In an interview, the BlackRock chief responded to questions regarding his firm’s acceptability of the offerings promised by crypto markets.
The CEO made it clear that BlackRock was not totally against virtual forms of money and crypto-associated investments, but rather skeptical to enter the scene at this point.
Specifically, Fink remarked that his company will definitely consider releasing a cryptocurrency ETF once crypto markets become duly legitimized.
The reasons Fink cited for his hesitation are regulatory issues and crypto’s reputation as a method of payment for illegal goods on the dark web.
The Gap Between Crypto ETF Approval and Market Legitimacy
In the past several months, investors have been holding their breath over the fate cryptocurrency ETF approvals as determined by the U.S. Securities and Exchange Commission (SEC).
Quite obviously, the legitimacy of cryptocurrency markets can only be achieved by the approval of ETF applications by financial authorities.
You might be wondering, is crypto ETF approval and the eventual legitimacy of crypto markets a near achievable dream?
Well, this remains to be known. The SEC is not in a hurry to clean the name of virtual currencies through ETF approvals.
In 2018, the SEC rejected a host of crypto-based ETF applications to highlight the organization’s reluctance to legitimize virtual currencies.
This comes at a time when an increasing number of investors are considering adding Bitcoin and other crypto coins as securities to their portfolios.
An Example: Bitcoin ETF Applications
As mentioned earlier, the SEC seems to be stalling with the decision to approve particular Bitcoin ETF applications.

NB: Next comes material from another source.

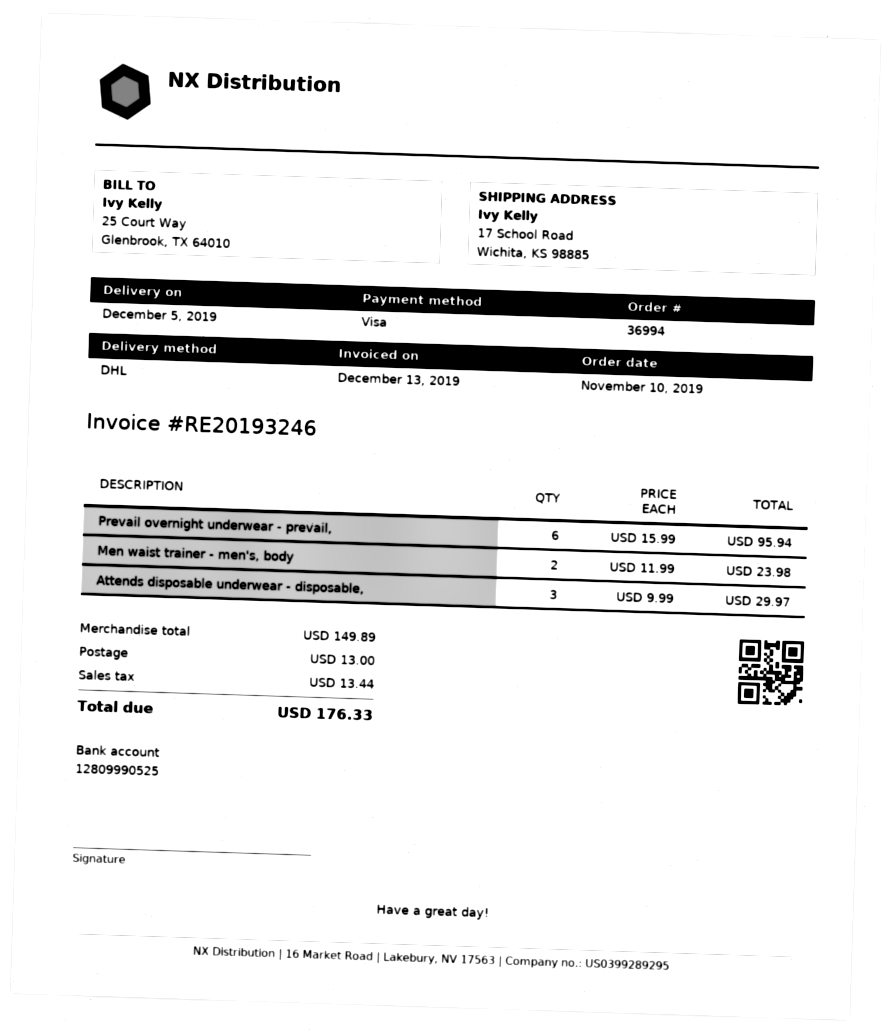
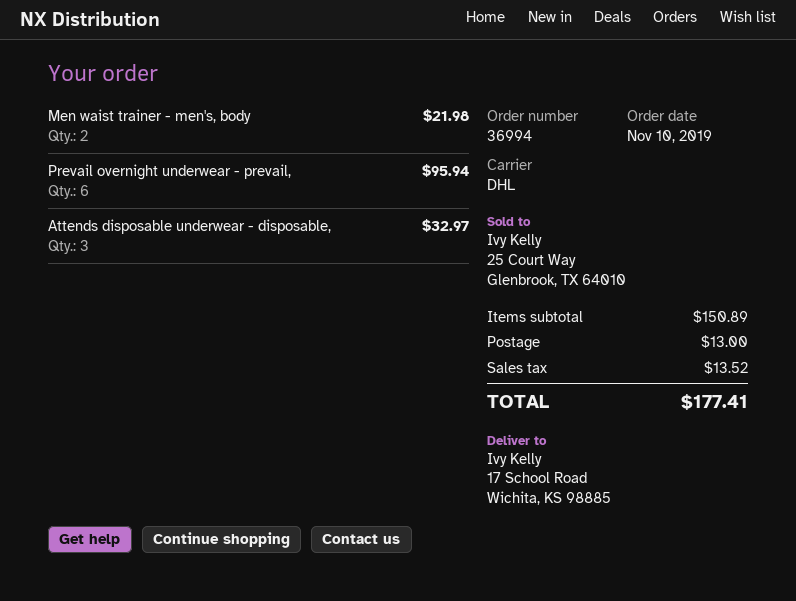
Men waist trainer - men's, body: 2 for 23.98 -> 2 for 21.98
Attends disposable underwear - disposable,: 3 for 29.97 -> 3 for 32.97
subtotal: 149.89 -> 150.89
tax: 13.44 -> 13.52
total: 176.33 -> 177.41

Nonetheless, it seems that the application by VanEck and SolidX will see the light of day.
The SEC has postponed their verdict on this matter and investors are still curious about the application’s fate.

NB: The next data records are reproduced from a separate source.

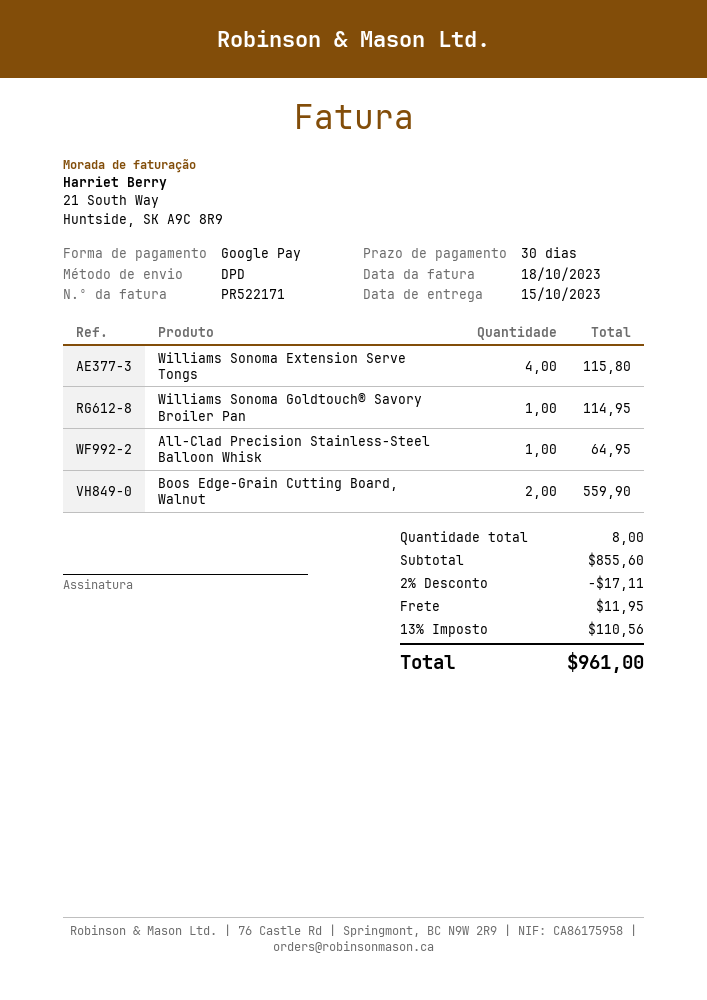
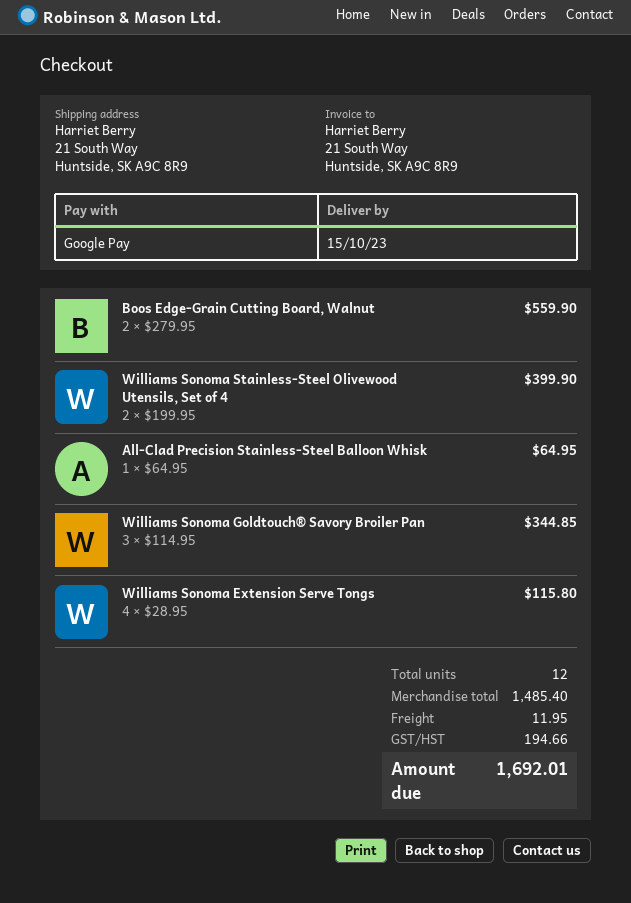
Williams Sonoma Goldtouch® Savory Broiler Pan: 1 for 114.95 -> 3 for 344.85
Williams Sonoma Stainless-Steel Olivewood Utensils, Set of 4: none -> 2 for 399.90
total quantity: 8 -> 12
subtotal: 855.60 -> 1485.40
discount: 2% = 17.11 -> none
tax: 110.56 -> 194.66
total: 961.00 -> 1692.01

This aspect is well reflected by a recent Fox Business interview with VanEck’s Gabor Gurbacs.
In the conversation, Gurbacs expressed his cautious optimism about their pending ETF approval in light of America’s growing hunger for a Bitcoin ETF.
SEC’s Anti-Crypto Rationale
The SEC faults the industry for existing loopholes that may accord investors with the power to manipulate prices.
This translates to a high potential for fraud as far as crypto markets are concerned.
As an example, the regulatory body stated that NYSE Arca, which filed the ProShares application, failed to meet critical requirements.
Additionally, the SEC rejected an ETF application by billionaire twins Cameron and Tyler Winklevoss, which would have provided the platform for trading physical Bitcoin.
SEC cited the volatility of Bitcoin as a key determinant in the decision.
The above events highlight just how ETF approval reflects on the legitimacy of crypto markets.
A global coordinated effort to standardize the practice of exchanges seem to be the only solution towards achieving the acceptability of crypto coins.
Indeed, if the SEC approves pending ETF applications, the crypto market scene will be accorded its much needed legitimization.
Perhaps this decision may drive BlackRock’s current opinion about the need to enter the cryptocurrency scene.
Fink, however, acknowledges the technicalities that crypto markets pose, including a long-standing face-off between governmental bodies and proponents of online anonymity.
The legitimization of crypto markets will only happen once governments feel their genuine control of markets.
It goes without saying that issues such as tax evasion might crop up in case countries give Bitcoin and other virtual coins the blessing that investors want.
In Fink’s eyes, BlackRock shares these concerns but firmly believes that the future of electronic trading is in the offing—a time will come when digital currency will be a legally accepted method of storing wealth.